(Exercise prompt) Repeat exactly the lines from the first line of the records through the line containing "[852,749,1063,769] [54,777,251,797] -StartupProject", and nothing more.

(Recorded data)
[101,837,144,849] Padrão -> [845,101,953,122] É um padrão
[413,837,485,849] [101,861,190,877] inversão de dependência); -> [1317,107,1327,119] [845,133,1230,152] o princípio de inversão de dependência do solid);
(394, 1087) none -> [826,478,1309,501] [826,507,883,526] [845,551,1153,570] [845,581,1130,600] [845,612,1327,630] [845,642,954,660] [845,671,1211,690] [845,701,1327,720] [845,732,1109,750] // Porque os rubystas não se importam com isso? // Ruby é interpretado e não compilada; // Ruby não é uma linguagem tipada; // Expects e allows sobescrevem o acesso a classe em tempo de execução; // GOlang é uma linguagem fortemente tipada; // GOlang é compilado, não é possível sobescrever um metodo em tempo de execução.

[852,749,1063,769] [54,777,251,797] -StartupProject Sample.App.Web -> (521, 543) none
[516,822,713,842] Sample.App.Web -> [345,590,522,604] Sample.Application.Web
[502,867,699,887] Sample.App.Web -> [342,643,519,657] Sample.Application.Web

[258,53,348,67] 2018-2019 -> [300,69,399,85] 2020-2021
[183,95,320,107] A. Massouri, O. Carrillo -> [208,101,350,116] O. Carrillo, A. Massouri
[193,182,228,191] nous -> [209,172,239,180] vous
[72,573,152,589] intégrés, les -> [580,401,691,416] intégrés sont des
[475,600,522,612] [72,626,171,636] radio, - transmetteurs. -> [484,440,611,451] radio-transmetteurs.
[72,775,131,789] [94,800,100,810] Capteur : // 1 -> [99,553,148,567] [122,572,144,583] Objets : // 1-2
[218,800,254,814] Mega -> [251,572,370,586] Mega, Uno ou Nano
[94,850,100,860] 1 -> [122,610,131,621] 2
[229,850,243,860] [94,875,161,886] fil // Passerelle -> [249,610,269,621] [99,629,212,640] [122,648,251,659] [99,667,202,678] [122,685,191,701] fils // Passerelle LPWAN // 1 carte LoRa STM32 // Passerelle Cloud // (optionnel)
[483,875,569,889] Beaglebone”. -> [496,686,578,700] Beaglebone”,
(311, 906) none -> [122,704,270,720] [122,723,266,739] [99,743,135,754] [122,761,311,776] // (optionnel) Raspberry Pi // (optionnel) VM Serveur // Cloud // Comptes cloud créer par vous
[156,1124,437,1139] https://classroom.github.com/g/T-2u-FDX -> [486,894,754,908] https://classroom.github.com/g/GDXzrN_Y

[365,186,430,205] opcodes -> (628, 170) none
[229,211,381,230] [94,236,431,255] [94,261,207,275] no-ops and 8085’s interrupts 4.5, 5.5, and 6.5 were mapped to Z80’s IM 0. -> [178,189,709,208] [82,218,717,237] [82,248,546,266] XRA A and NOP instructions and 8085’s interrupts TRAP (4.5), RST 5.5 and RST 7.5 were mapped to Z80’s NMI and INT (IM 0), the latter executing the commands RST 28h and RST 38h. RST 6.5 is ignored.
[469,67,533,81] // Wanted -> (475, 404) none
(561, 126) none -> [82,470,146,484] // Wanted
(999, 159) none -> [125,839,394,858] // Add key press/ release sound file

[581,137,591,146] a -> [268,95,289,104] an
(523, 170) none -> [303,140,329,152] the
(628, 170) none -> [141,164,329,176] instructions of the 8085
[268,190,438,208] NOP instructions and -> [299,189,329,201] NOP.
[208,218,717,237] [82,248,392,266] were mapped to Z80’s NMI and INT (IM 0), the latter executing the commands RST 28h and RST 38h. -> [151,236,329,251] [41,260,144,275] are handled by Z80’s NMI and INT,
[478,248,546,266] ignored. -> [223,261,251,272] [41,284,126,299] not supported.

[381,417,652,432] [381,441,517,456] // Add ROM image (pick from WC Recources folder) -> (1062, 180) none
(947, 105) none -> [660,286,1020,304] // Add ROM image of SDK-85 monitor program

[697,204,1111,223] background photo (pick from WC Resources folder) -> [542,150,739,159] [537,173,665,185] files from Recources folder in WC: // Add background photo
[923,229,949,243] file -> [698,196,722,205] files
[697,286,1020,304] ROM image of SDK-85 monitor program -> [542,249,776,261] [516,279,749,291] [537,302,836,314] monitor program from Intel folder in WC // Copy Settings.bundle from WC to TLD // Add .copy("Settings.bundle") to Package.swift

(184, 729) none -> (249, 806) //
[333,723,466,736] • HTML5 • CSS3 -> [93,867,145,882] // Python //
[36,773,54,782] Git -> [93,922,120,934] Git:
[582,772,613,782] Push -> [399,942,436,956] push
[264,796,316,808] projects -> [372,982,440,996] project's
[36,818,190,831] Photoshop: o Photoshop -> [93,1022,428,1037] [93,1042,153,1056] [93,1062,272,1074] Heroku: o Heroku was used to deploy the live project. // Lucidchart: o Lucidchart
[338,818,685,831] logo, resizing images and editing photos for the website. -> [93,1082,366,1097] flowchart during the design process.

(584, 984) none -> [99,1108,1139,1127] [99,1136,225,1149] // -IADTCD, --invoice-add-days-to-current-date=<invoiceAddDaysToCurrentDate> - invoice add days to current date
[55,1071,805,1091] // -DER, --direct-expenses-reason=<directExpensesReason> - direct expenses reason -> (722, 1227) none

(Response to this task)
[101,837,144,849] Padrão -> [845,101,953,122] É um padrão
[413,837,485,849] [101,861,190,877] inversão de dependência); -> [1317,107,1327,119] [845,133,1230,152] o princípio de inversão de dependência do solid);
(394, 1087) none -> [826,478,1309,501] [826,507,883,526] [845,551,1153,570] [845,581,1130,600] [845,612,1327,630] [845,642,954,660] [845,671,1211,690] [845,701,1327,720] [845,732,1109,750] // Porque os rubystas não se importam com isso? // Ruby é interpretado e não compilada; // Ruby não é uma linguagem tipada; // Expects e allows sobescrevem o acesso a classe em tempo de execução; // GOlang é uma linguagem fortemente tipada; // GOlang é compilado, não é possível sobescrever um metodo em tempo de execução.

[852,749,1063,769] [54,777,251,797] -StartupProject Sample.App.Web -> (521, 543) none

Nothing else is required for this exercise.